Осенью мы жили у присланного из Москвы Б., с которым неоднократно говорили о том, что нас ждет. Однажды к дому, где мы жили, подъехали грузовики, и в несколько часов весь квартал был выселен. Тогда уже начали практиковаться массовые организационные действия, вроде переселения целого квартала или, как было когда-то в Киеве, обыска для «изъятия излишков», произведенного в одну ночь во всем городе. Теперь, после того, как мы испытали подлинную массовость предприятий, это кажется детской забавой, но тогда на нас, еще неопытных, эти переселения и обыски производили впечатление. Первые опыты — силы только набирались.

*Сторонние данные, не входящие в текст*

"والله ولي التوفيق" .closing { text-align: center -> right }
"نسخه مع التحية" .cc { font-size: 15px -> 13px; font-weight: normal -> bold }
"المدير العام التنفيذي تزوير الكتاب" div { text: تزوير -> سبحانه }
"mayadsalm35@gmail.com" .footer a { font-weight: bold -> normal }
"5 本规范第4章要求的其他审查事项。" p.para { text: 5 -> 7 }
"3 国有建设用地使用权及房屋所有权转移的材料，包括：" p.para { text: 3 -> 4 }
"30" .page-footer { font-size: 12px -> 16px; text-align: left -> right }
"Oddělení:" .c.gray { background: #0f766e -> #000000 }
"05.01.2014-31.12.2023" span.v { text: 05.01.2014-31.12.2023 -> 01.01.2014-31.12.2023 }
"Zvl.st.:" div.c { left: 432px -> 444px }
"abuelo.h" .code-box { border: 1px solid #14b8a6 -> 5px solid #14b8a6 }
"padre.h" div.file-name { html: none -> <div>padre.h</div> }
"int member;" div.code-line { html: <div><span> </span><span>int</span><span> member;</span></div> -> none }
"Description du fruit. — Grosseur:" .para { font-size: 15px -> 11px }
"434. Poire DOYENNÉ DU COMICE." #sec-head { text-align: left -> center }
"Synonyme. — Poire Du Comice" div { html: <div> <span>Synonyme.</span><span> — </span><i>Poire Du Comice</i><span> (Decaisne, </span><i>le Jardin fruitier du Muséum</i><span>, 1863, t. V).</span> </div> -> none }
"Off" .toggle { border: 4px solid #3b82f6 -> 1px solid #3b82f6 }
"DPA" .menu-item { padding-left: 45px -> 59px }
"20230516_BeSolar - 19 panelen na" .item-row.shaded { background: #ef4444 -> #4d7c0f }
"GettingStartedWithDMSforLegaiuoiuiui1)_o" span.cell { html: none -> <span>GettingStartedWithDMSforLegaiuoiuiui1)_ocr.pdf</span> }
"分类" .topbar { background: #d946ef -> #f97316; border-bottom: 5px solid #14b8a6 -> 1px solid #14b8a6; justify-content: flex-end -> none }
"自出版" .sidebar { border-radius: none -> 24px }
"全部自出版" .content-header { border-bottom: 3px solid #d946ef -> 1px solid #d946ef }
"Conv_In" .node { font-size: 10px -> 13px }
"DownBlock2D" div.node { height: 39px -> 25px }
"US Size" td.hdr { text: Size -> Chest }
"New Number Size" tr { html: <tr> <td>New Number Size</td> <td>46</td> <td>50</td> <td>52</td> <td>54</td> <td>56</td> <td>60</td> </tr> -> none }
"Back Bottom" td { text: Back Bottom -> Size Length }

Постоянным жителям квартала выдали заранее приготовленные ордера на новое жилье. Нам ехать было некуда, и наши вещи бросили на полугрузовичок, мы назвали «Дом искусств», и шофер торжественно покатил нас по назначению. Мне почему-то запомнилась эта фантасмагория и забавнейшая деталь, придававшая всему еще более фантастический характер: шофер был негром. Откуда взялся негр, я не знаю, но он промчал нас по яркой центральной улице Тифлиса и остановился у изящного особняка в самой лучшей части Тифлиса. Этот особняк, брошенный владельцами, передали во владение поэтам из любимой в Грузии группы «Голубые роги». Мы самочинно, без разрешения властей и новых хозяев особняка «Голубых рогов», заняли один из небольших кабинетов на нижнем этаже, где были приемные, гостиные и террасы. На втором этаже жили Паоло Яшвили и Тициан Табидзе. Возмущенные нашим самочинством, слуги бегали жаловаться комиссарам просвещения, за которыми числился особняк, и время от времени по приказанию комиссаров Канделаки и Брехничева не пускали нас в дом. Тогда с верхнего этажа спускался Яшвили и, феодальным жестом отшвырнув слугу, пропускал нас в дом. Мы продержались там около месяца. Поэты раздобыли Мандельштаму перевод Важа Пшавелы, и на террасах нижнего этажа время от времени между ними и Мандельштамом вспыхивали споры, в которые обе стороны вкладывали южную ярость и пыл. Мандельштам нападал на символистов, а Яшвили именем Андрея Белого клялся уничтожить всех врагов символистов. Антисимволистического пыла у Мандельштама хватило на все статьи 1922 года. Доводы оттачивались в тифлисских спорах. Младшие «Голубые роги», Гаприндашвили и Мицишвили, тайно сочувствовали Мандельштаму, но старшие были непримиримы. Под конец Яшвили восклицал: «Кто вы такой, чтобы нас учить!..» А ведь правильно — что за миссионерский пыл обуял Мандельштама, чтобы громить то, что он считал ересью, в чужой и незнакомой ему поэзии… Зато сходились все на одном: в оценке Важа Пшавелы.
Комиссары, убедившись, что примитивно — ручным способом — выгнать нас нельзя из-за сопротивления Яшвили, дали нам ордер на какую-то гостиницу с разбитыми стеклами. Мы побыли там несколько дней, выпили вина с соседями — грузинскими милиционерами — и через Батуми уехали в зиму — на север. Новый двадцать второй год мы встретили на пароходе в Сухуми.
Переломное стихотворение с новым голосом «Умывался ночью на дворе» было написано в Доме искусств. Мандельштам действительно умывался ночью во дворе — в роскошном особняке не было водопровода, воду привозили из источника и наливали огромную бочку, стоявшую во дворе — всклянь, до самых краев. В стихи попало и грубое домотканое полотенце, которое мы привезли с Украины. У нас всегда было пристрастие к домотканым деревенским холстам, коврикам-килимам, глиняным кувшинам, а теперь и стеклянная банка кажется настоящей вещью по сравнению с белорозовой пластмассой, которую Ахматова почему-то называла «бессмертной фанерой», включая сюда все нейлоны и перлоны… Смогут ли новые материалы стать утварью или навсегда останутся изделиями? Думаю, что в понятие двадцатого века входит и смерть утвари, последнюю дань которой Мандельштам отдал в статье 22 года.